··· Information given

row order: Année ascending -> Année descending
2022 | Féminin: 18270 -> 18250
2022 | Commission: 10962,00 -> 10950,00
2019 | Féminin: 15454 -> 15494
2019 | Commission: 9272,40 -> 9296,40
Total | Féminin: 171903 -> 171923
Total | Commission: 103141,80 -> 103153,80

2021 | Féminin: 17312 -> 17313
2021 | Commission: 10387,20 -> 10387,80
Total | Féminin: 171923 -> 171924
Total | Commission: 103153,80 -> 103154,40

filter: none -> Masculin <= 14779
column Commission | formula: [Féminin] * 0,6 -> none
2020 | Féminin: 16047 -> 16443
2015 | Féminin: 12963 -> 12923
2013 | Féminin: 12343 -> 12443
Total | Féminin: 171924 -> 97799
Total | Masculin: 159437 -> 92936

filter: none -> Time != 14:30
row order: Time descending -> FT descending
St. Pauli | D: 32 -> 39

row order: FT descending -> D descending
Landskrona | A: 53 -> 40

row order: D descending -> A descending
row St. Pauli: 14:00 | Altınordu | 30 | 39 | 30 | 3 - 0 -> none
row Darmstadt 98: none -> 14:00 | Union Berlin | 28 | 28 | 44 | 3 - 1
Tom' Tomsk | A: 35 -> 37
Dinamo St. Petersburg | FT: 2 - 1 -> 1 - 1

······
··· Information given

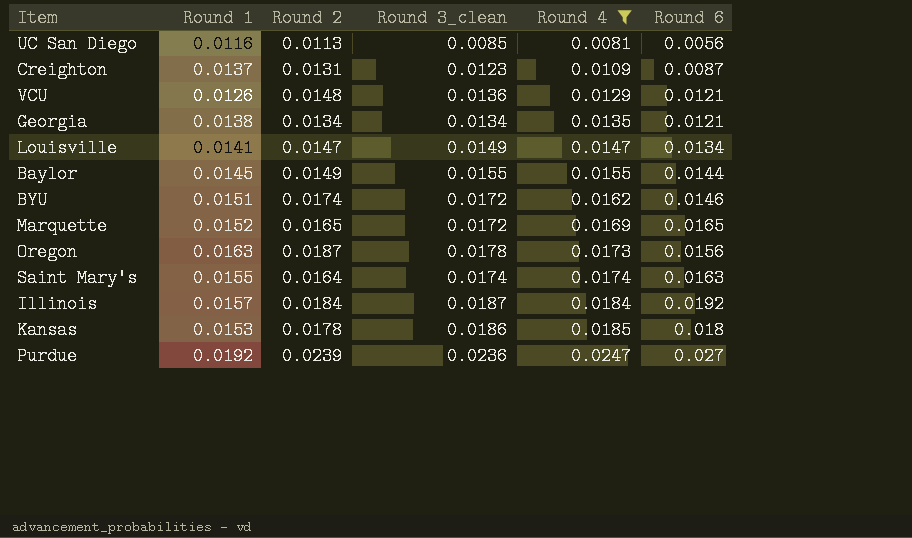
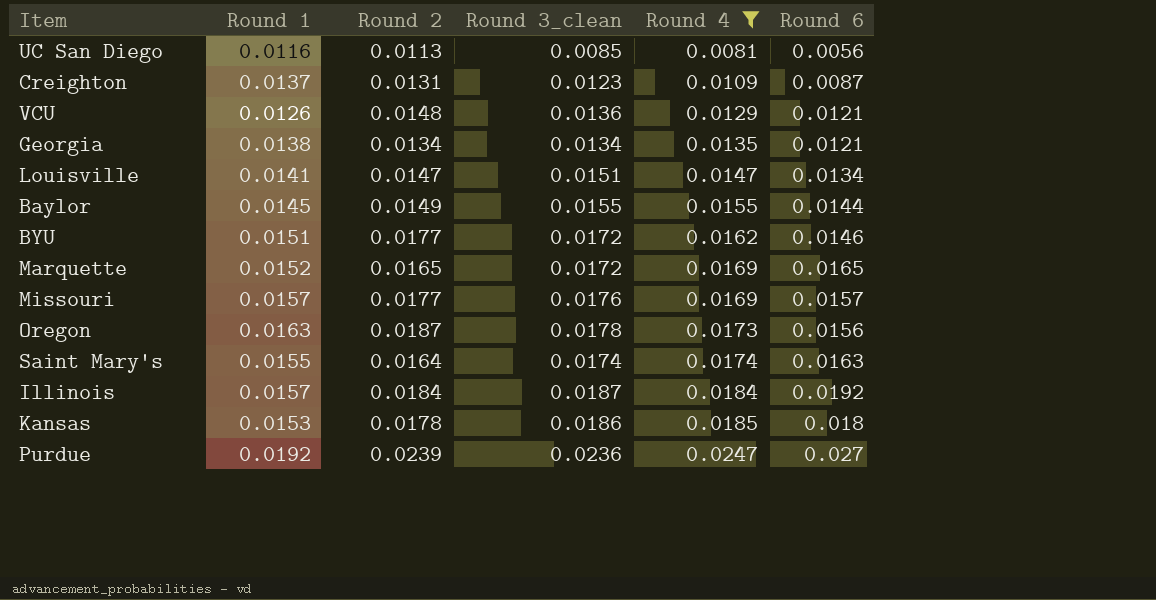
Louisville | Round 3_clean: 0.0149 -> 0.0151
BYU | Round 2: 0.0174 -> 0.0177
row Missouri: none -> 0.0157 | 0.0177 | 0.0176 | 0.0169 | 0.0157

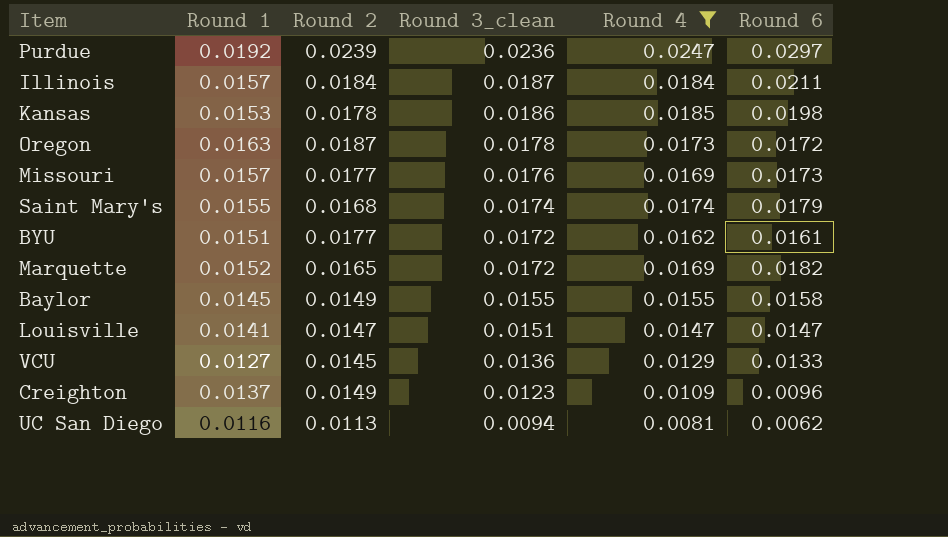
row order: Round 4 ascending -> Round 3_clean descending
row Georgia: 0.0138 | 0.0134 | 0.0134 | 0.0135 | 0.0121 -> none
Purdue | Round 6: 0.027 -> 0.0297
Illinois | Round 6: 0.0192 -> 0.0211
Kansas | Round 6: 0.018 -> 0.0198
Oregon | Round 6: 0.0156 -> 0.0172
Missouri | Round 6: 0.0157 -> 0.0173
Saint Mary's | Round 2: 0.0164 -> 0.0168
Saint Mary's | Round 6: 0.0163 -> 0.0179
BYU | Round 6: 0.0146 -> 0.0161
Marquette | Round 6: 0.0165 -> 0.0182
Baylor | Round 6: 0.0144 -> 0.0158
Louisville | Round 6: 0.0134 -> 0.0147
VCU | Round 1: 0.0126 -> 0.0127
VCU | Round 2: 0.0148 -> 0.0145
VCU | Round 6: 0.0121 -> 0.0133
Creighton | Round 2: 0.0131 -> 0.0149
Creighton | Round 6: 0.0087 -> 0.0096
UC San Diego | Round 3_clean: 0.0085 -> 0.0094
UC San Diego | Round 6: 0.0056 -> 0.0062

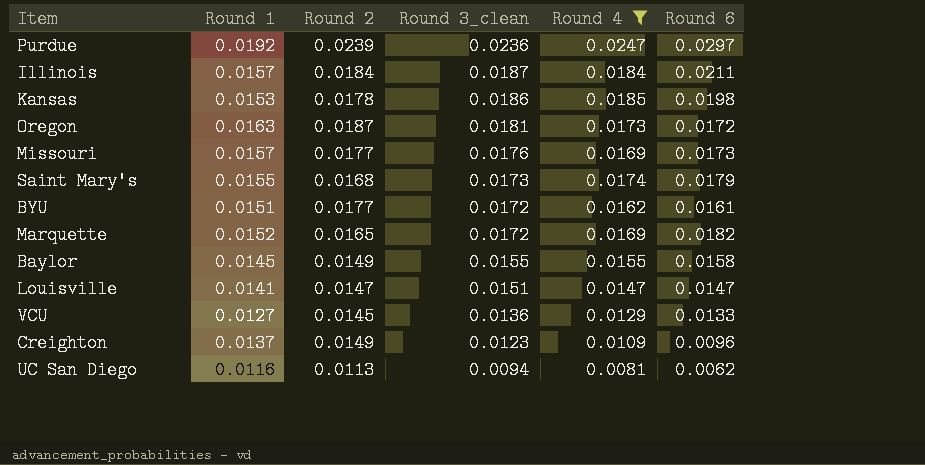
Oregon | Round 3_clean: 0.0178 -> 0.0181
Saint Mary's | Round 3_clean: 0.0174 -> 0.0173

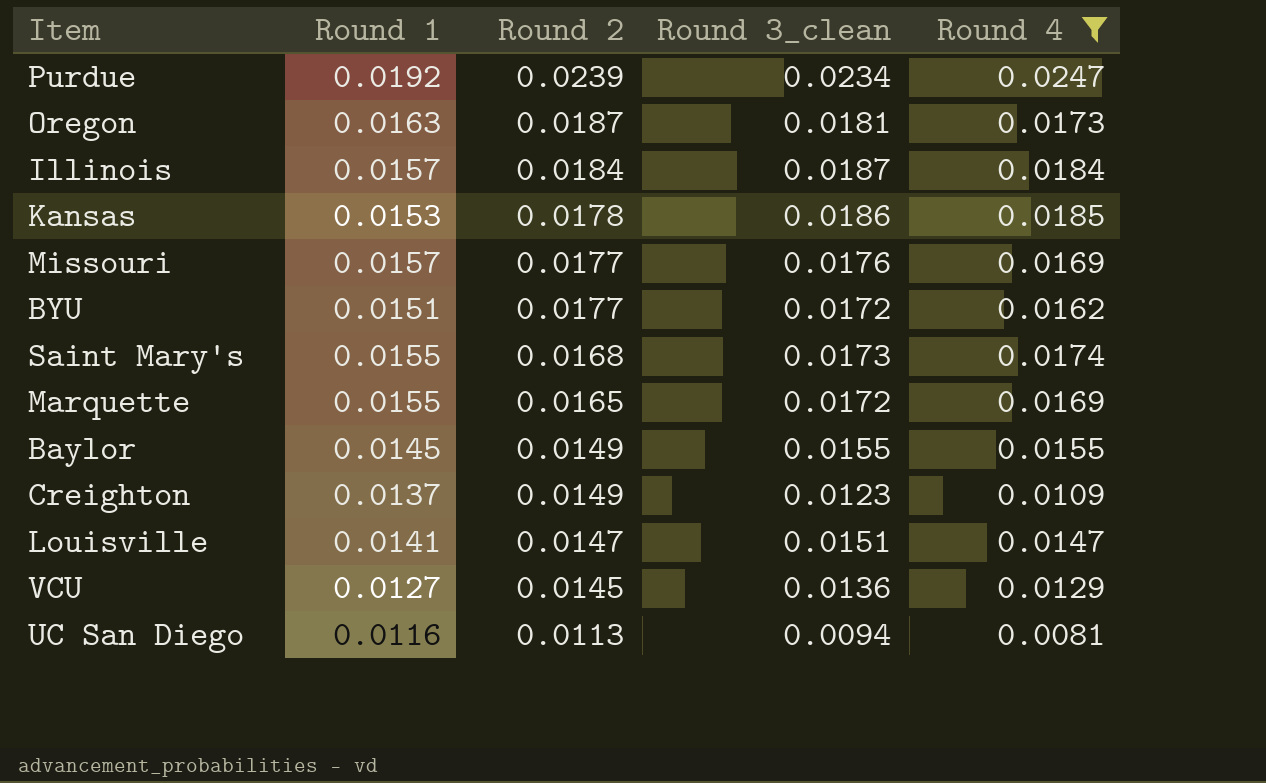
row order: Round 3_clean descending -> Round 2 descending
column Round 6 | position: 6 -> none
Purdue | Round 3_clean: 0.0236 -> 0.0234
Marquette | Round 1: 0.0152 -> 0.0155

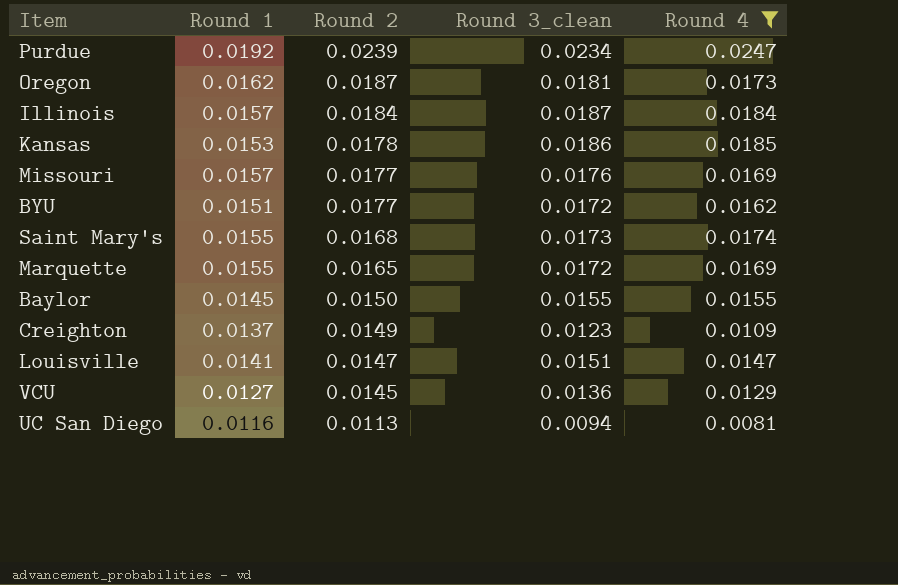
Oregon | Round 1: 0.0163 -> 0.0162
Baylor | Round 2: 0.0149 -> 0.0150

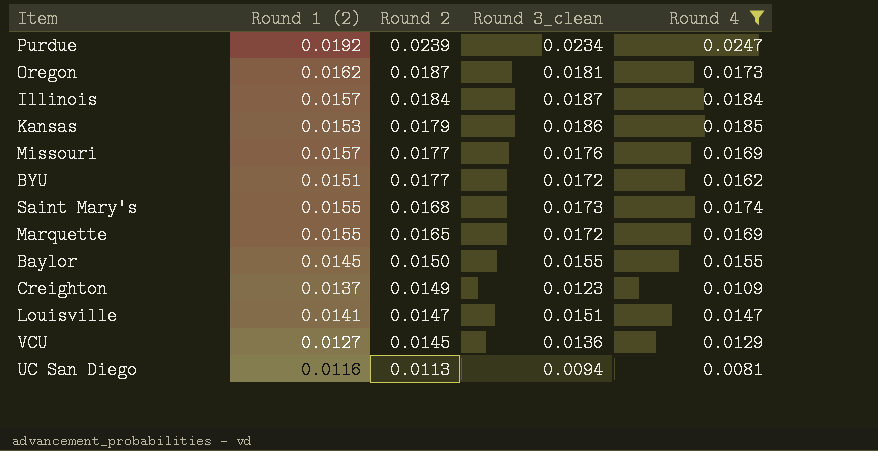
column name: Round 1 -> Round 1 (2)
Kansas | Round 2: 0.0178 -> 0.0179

······
··· Information given

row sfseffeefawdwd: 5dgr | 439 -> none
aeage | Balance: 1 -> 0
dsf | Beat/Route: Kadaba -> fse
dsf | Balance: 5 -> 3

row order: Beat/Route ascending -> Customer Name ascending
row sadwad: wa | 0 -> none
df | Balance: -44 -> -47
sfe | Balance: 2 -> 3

······

Filter by the word "Louisville": copy every line of the data that holds it.

## Answer area
Louisville | Round 3_clean: 0.0149 -> 0.0151
Louisville | Round 6: 0.0134 -> 0.0147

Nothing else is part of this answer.